Revision comparison data:
○ ○ ○

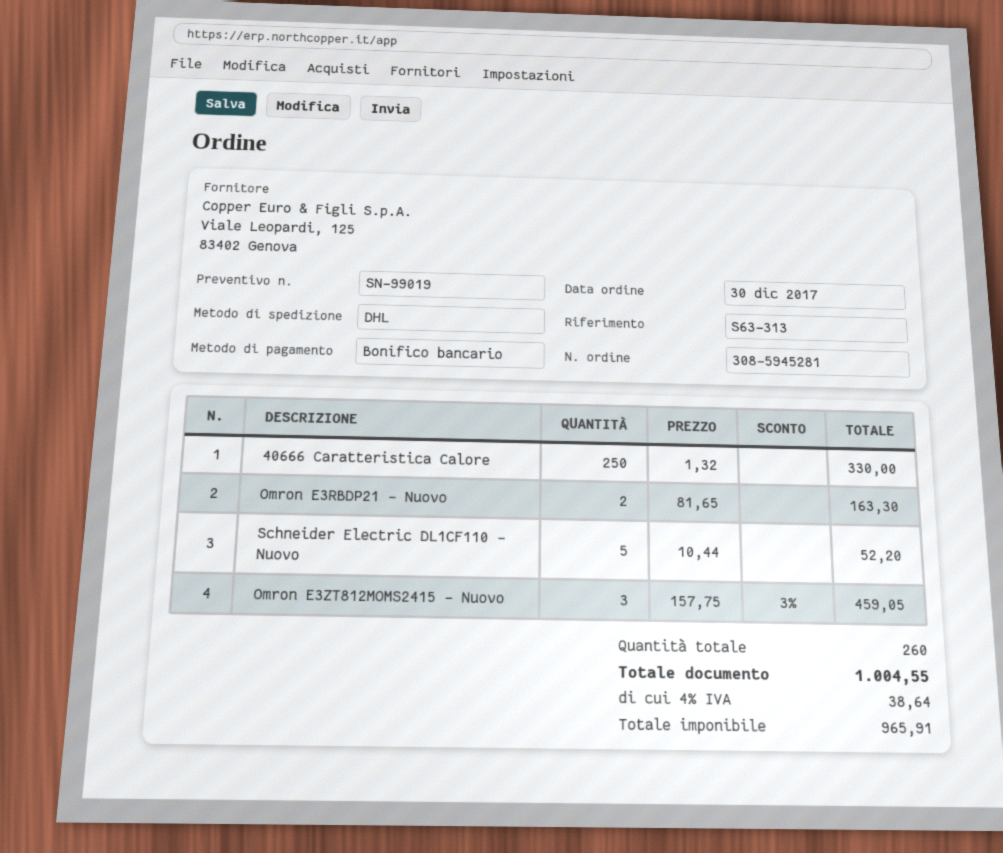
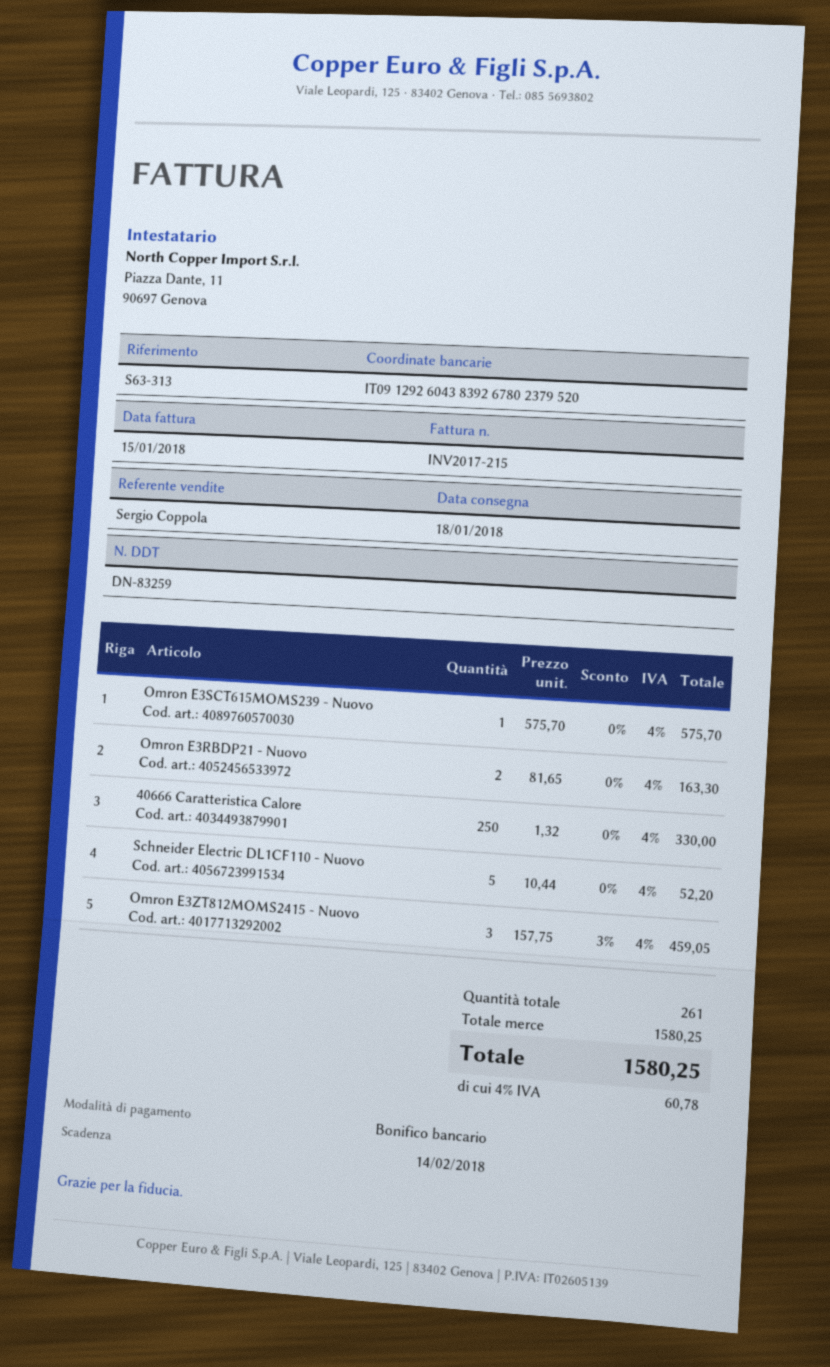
Omron E3SCT615MOMS239 - Nuovo: none -> 1 x 575.70 = 575.70
total quantity: 260 -> 261
tax: 4% = 38.64 -> 4% = 60.78
total: 1004.55 -> 1580.25

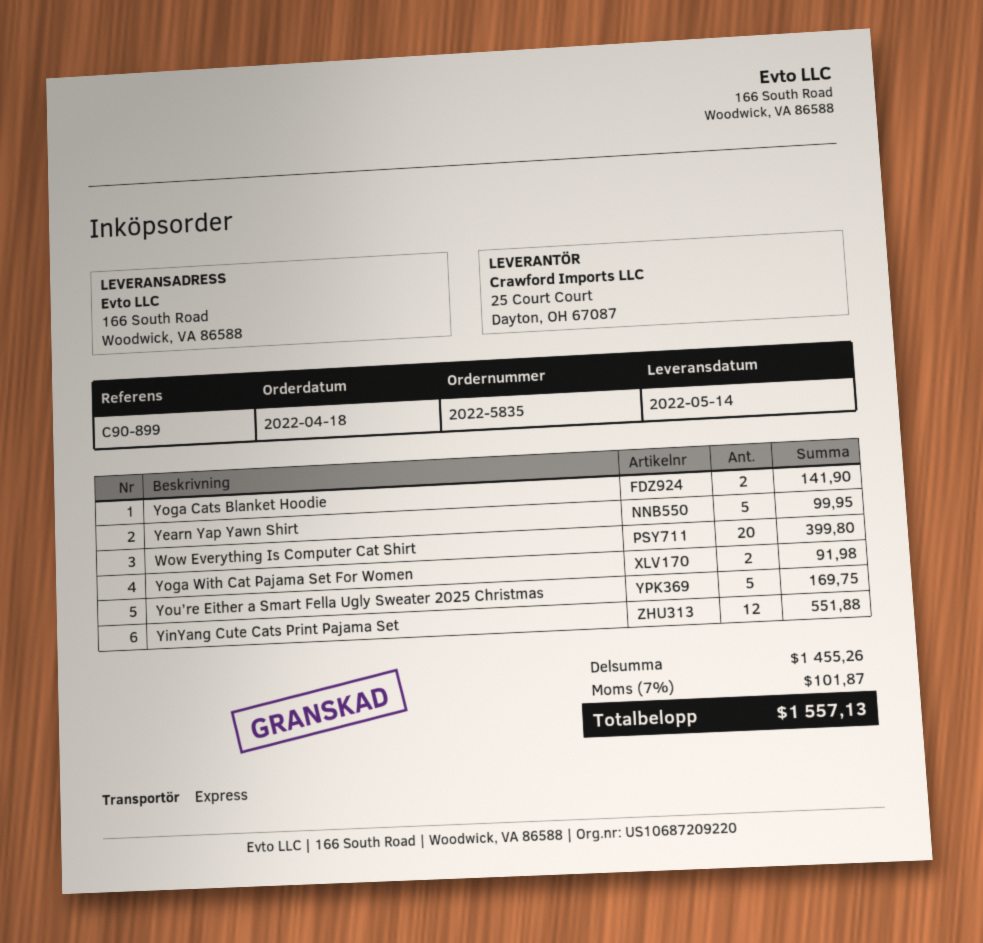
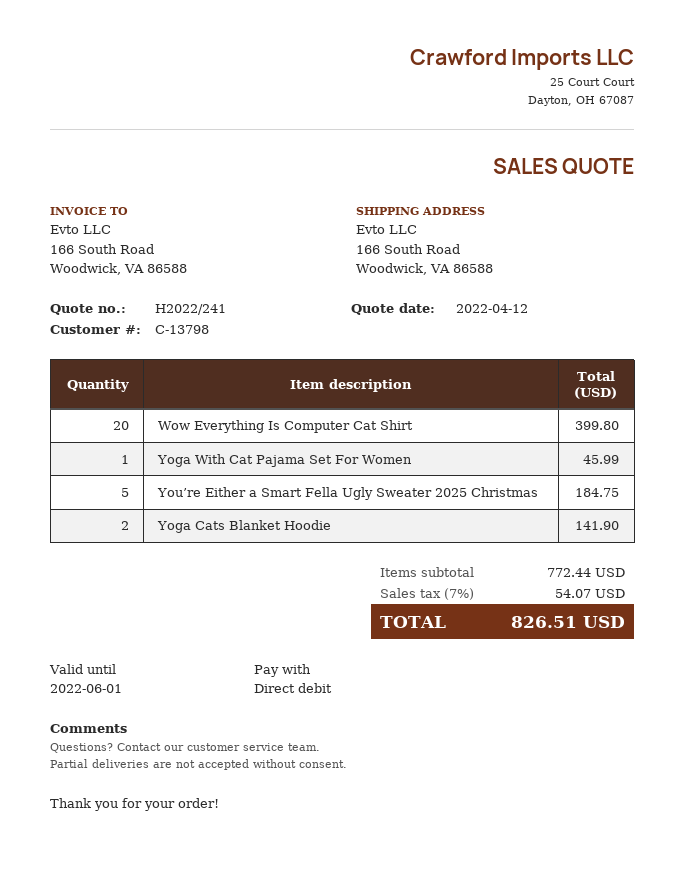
Yearn Yap Yawn Shirt: 5 for 99.95 -> none
Yoga With Cat Pajama Set For Women: 2 for 91.98 -> 1 for 45.99
You’re Either a Smart Fella Ugly Sweater 2025 Christmas: 5 for 169.75 -> 5 for 184.75
YinYang Cute Cats Print Pajama Set: 12 for 551.88 -> none
subtotal: 1455.26 -> 772.44
tax: 7% = 101.87 -> 7% = 54.07
total: 1557.13 -> 826.51

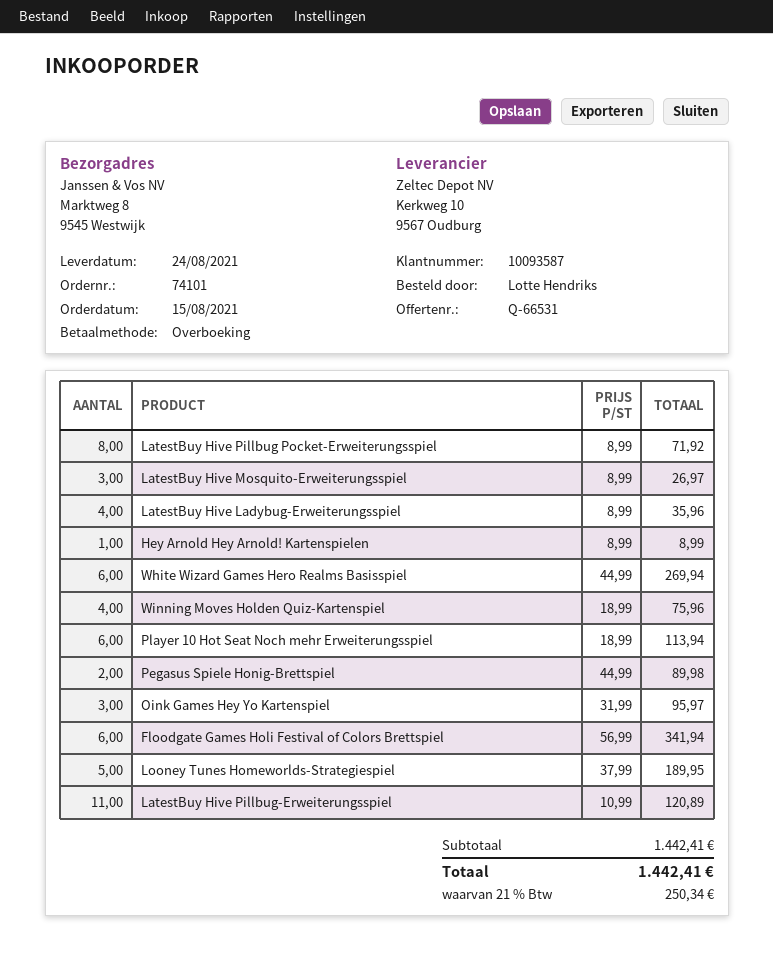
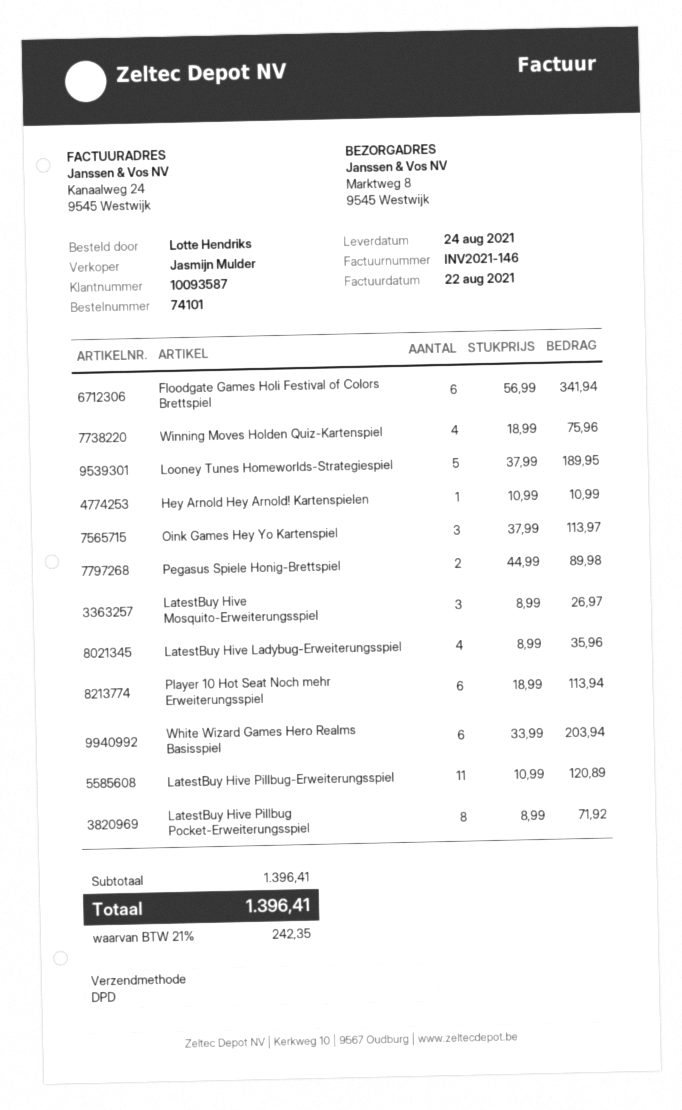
Hey Arnold Hey Arnold! Kartenspielen: 1 x 8.99 = 8.99 -> 1 x 10.99 = 10.99
White Wizard Games Hero Realms Basisspiel: 6 x 44.99 = 269.94 -> 6 x 33.99 = 203.94
Oink Games Hey Yo Kartenspiel: 3 x 31.99 = 95.97 -> 3 x 37.99 = 113.97
subtotal: 1442.41 -> 1396.41
tax: 21% = 250.34 -> 21% = 242.35
total: 1442.41 -> 1396.41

○ ○ ○

### ACTIVITY
Could you return exactly the lines starting with the one that contains "Yoga With Cat" and ending with the last line of the data above? Leave the pictures out.

### ANSWER TO THIS TASK
Yoga With Cat Pajama Set For Women: 2 for 91.98 -> 1 for 45.99
You’re Either a Smart Fella Ugly Sweater 2025 Christmas: 5 for 169.75 -> 5 for 184.75
YinYang Cute Cats Print Pajama Set: 12 for 551.88 -> none
subtotal: 1455.26 -> 772.44
tax: 7% = 101.87 -> 7% = 54.07
total: 1557.13 -> 826.51

Hey Arnold Hey Arnold! Kartenspielen: 1 x 8.99 = 8.99 -> 1 x 10.99 = 10.99
White Wizard Games Hero Realms Basisspiel: 6 x 44.99 = 269.94 -> 6 x 33.99 = 203.94
Oink Games Hey Yo Kartenspiel: 3 x 31.99 = 95.97 -> 3 x 37.99 = 113.97
subtotal: 1442.41 -> 1396.41
tax: 21% = 250.34 -> 21% = 242.35
total: 1442.41 -> 1396.41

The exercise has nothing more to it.